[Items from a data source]
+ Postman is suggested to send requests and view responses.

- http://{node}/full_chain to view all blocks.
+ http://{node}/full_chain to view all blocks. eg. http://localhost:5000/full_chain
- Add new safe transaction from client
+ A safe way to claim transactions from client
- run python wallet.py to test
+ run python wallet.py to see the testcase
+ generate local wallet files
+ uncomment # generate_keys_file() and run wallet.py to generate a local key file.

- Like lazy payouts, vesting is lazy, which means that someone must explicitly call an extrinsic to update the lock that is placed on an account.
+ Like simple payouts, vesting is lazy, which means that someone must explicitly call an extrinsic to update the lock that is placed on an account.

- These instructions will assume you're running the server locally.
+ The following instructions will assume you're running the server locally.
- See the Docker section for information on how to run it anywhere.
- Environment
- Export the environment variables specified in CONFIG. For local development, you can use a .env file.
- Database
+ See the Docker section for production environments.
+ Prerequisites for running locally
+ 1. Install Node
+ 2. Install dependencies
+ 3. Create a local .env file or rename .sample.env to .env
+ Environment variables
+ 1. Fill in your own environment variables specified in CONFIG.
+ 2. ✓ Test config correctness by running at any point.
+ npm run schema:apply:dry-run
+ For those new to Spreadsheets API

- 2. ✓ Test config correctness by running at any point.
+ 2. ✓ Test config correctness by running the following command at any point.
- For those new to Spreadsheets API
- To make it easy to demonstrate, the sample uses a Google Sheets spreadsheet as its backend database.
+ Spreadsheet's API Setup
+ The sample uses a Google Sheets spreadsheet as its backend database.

Requirement → Copy over exactly the lines above from the one with "- For those new to Spreadsheets API" to the last, both included, and no others.

Answer to this task →
- For those new to Spreadsheets API
- To make it easy to demonstrate, the sample uses a Google Sheets spreadsheet as its backend database.
+ Spreadsheet's API Setup
+ The sample uses a Google Sheets spreadsheet as its backend database.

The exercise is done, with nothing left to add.